_Instructions to follow:_ Could you give the data that follows again exactly, without its pictures?

Segment Open

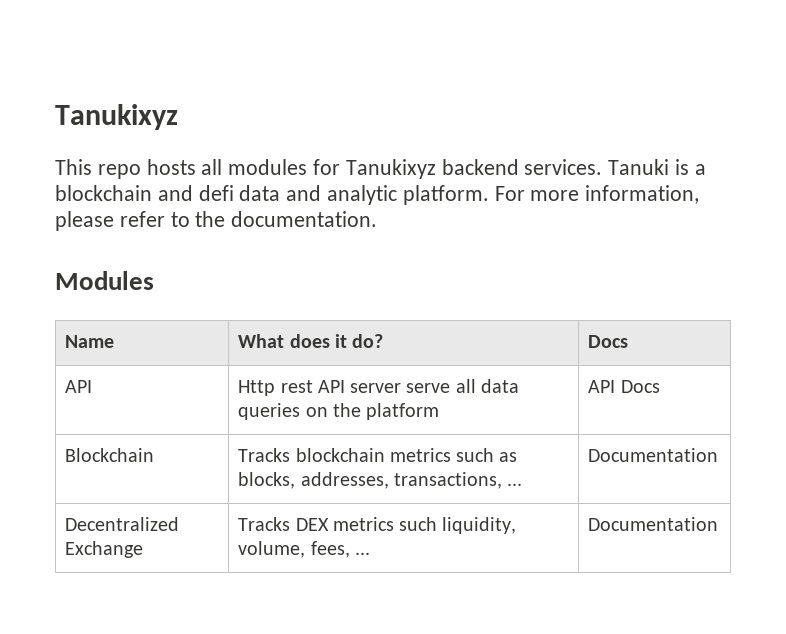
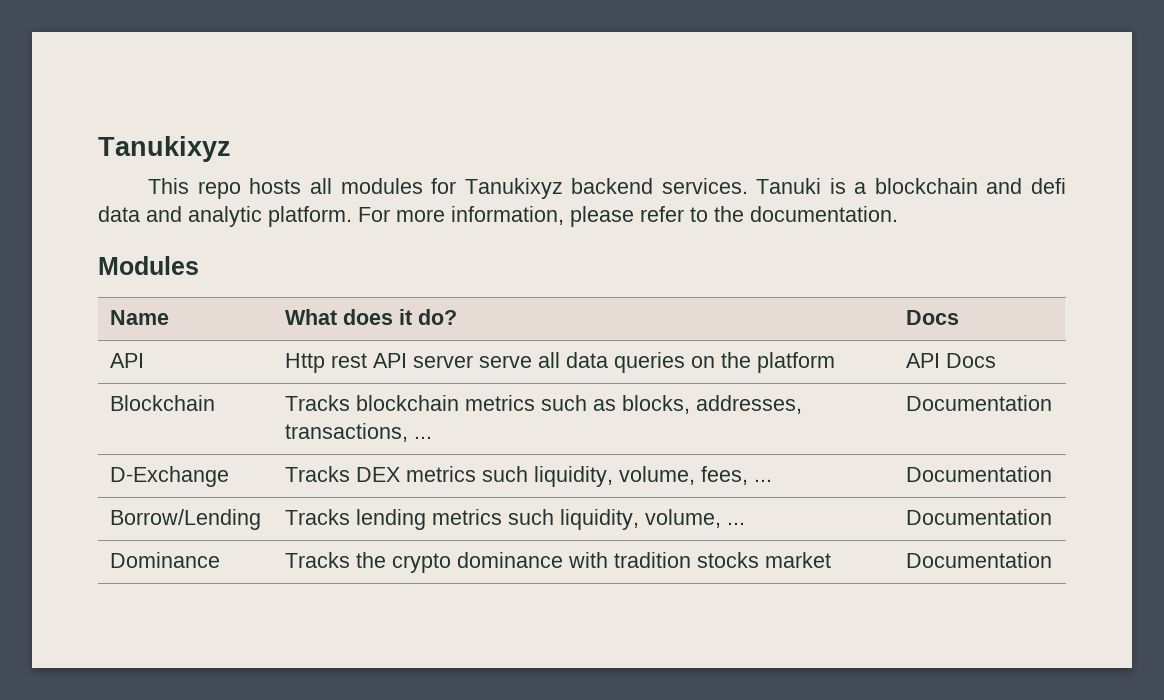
[65,517,180,531] [65,541,144,558] Decentralized Exchange -> [109,466,229,487] D-Exchange
(719, 524) none -> [109,509,261,530] [284,509,745,530] [905,509,1052,525] [109,552,220,568] [284,552,831,573] [905,552,1052,568] // Borrow/Lending | Tracks lending metrics such liquidity, volume, ... | Documentation // Dominance | Tracks the crypto dominance with tradition stocks market | Documentation

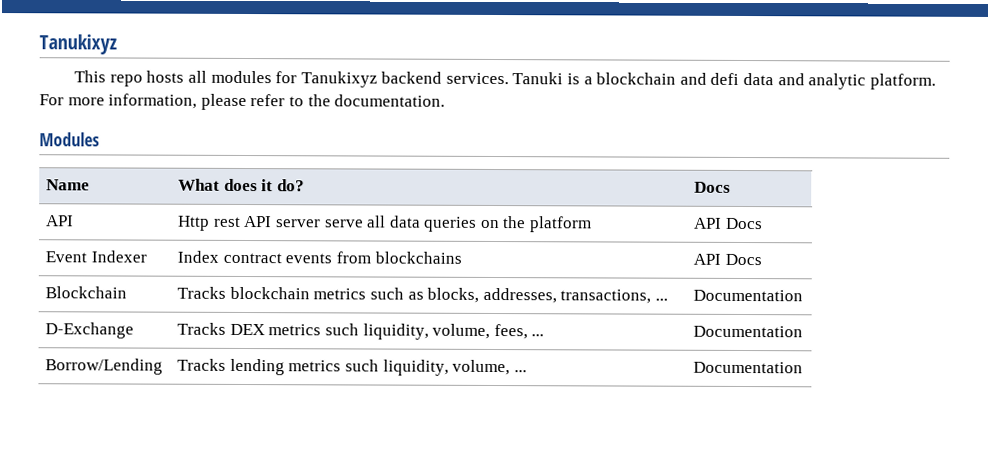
(996, 360) none -> [45,250,147,263] [177,250,462,264] [693,253,762,266] // Event Indexer | Index contract events from blockchains | API Docs
[109,552,220,568] [284,552,831,573] [905,552,1052,568] // Dominance | Tracks the crypto dominance with tradition stocks market | Documentation -> (804, 367) none

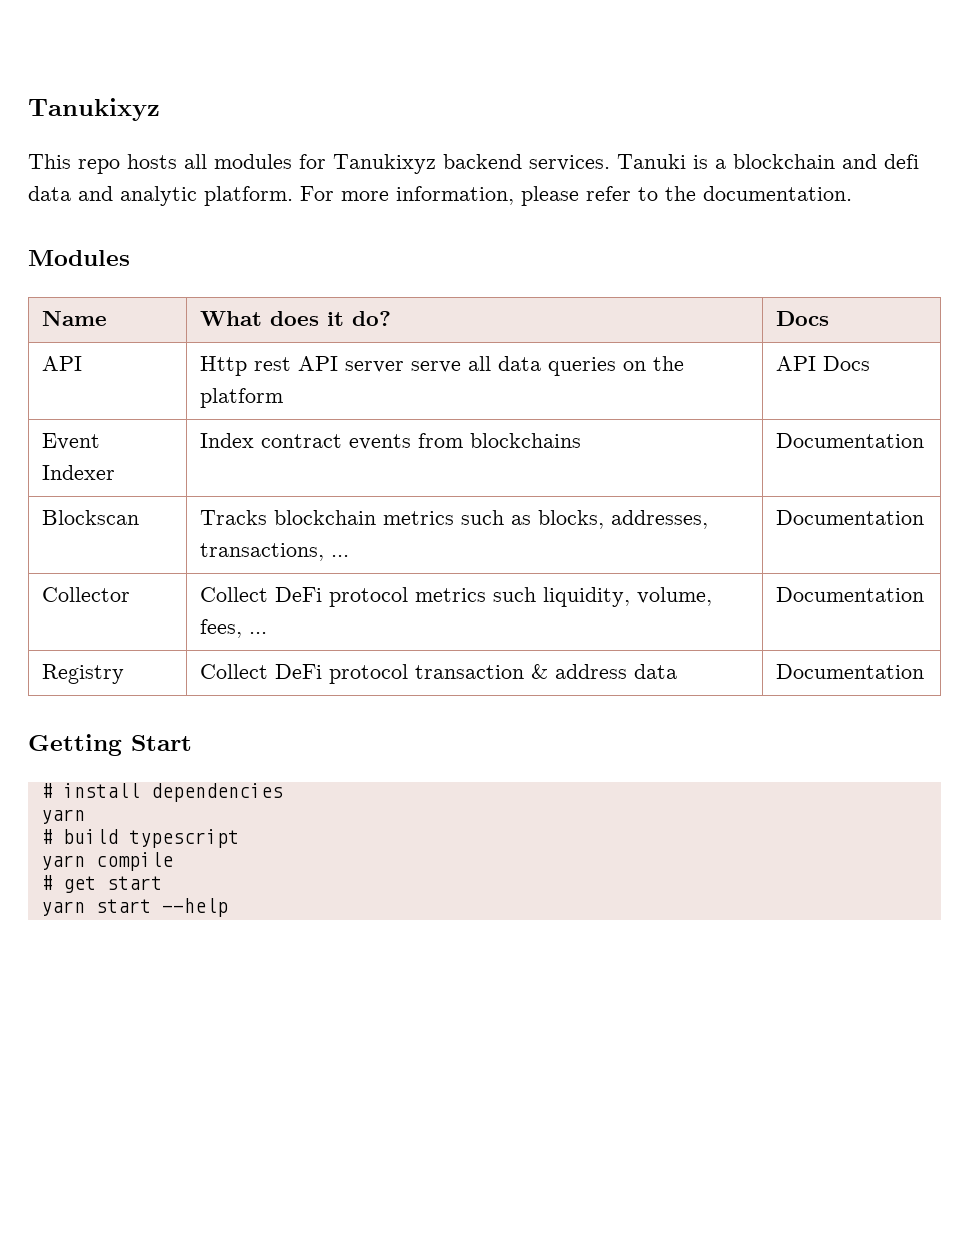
[693,253,762,266] [45,286,128,299] API Docs // Blockchain -> [776,433,925,448] [42,510,140,525] Documentation // Blockscan
[45,322,135,339] [177,322,265,336] D-Exchange | Tracks DEX -> [42,587,131,602] [200,587,409,607] Collector | Collect DeFi protocol
[45,358,164,375] [177,358,527,376] [693,361,804,374] Borrow/Lending | Tracks lending metrics such liquidity, volume, ... | Documentation -> [42,664,125,684] [200,664,678,684] [776,664,925,679] [28,734,192,756] [40,783,283,802] [40,809,85,824] [40,829,239,848] [40,852,173,871] [40,875,162,893] [40,898,228,917] Registry | Collect DeFi protocol transaction & address data | Documentation // Getting Start // # install dependencies // yarn // # build typescript // yarn compile // # get start // yarn start --help

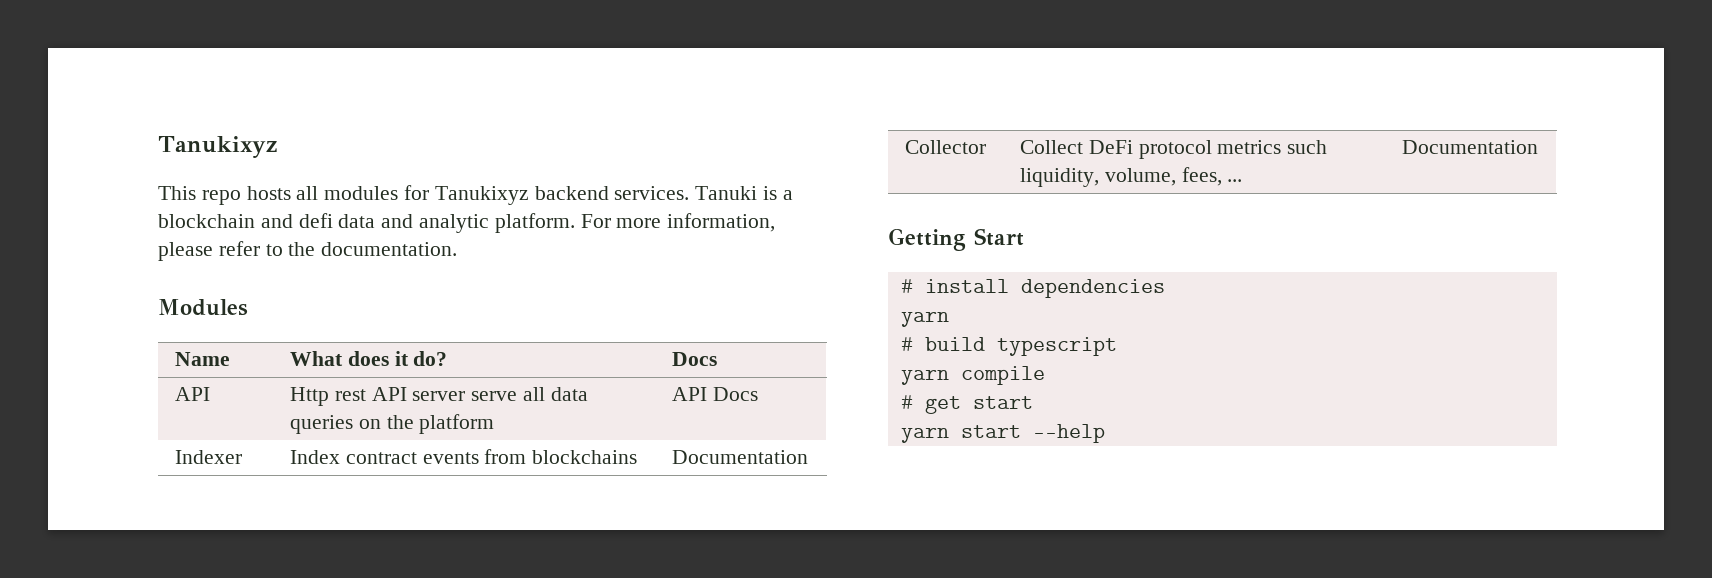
[42,433,101,450] Event -> (758, 394) none
[42,510,140,525] [200,510,709,529] [200,543,350,561] [776,510,925,525] // Blockscan | Tracks blockchain metrics such as blocks, addresses, transactions, ... | Documentation -> (808, 457) none
[42,664,125,684] [200,664,678,684] [776,664,925,679] // Registry | Collect DeFi protocol transaction & address data | Documentation -> (1538, 147) none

Segment Closed

_Answer space:_
[65,517,180,531] [65,541,144,558] Decentralized Exchange -> [109,466,229,487] D-Exchange
(719, 524) none -> [109,509,261,530] [284,509,745,530] [905,509,1052,525] [109,552,220,568] [284,552,831,573] [905,552,1052,568] // Borrow/Lending | Tracks lending metrics such liquidity, volume, ... | Documentation // Dominance | Tracks the crypto dominance with tradition stocks market | Documentation

(996, 360) none -> [45,250,147,263] [177,250,462,264] [693,253,762,266] // Event Indexer | Index contract events from blockchains | API Docs
[109,552,220,568] [284,552,831,573] [905,552,1052,568] // Dominance | Tracks the crypto dominance with tradition stocks market | Documentation -> (804, 367) none

[693,253,762,266] [45,286,128,299] API Docs // Blockchain -> [776,433,925,448] [42,510,140,525] Documentation // Blockscan
[45,322,135,339] [177,322,265,336] D-Exchange | Tracks DEX -> [42,587,131,602] [200,587,409,607] Collector | Collect DeFi protocol
[45,358,164,375] [177,358,527,376] [693,361,804,374] Borrow/Lending | Tracks lending metrics such liquidity, volume, ... | Documentation -> [42,664,125,684] [200,664,678,684] [776,664,925,679] [28,734,192,756] [40,783,283,802] [40,809,85,824] [40,829,239,848] [40,852,173,871] [40,875,162,893] [40,898,228,917] Registry | Collect DeFi protocol transaction & address data | Documentation // Getting Start // # install dependencies // yarn // # build typescript // yarn compile // # get start // yarn start --help

[42,433,101,450] Event -> (758, 394) none
[42,510,140,525] [200,510,709,529] [200,543,350,561] [776,510,925,525] // Blockscan | Tracks blockchain metrics such as blocks, addresses, transactions, ... | Documentation -> (808, 457) none
[42,664,125,684] [200,664,678,684] [776,664,925,679] // Registry | Collect DeFi protocol transaction & address data | Documentation -> (1538, 147) none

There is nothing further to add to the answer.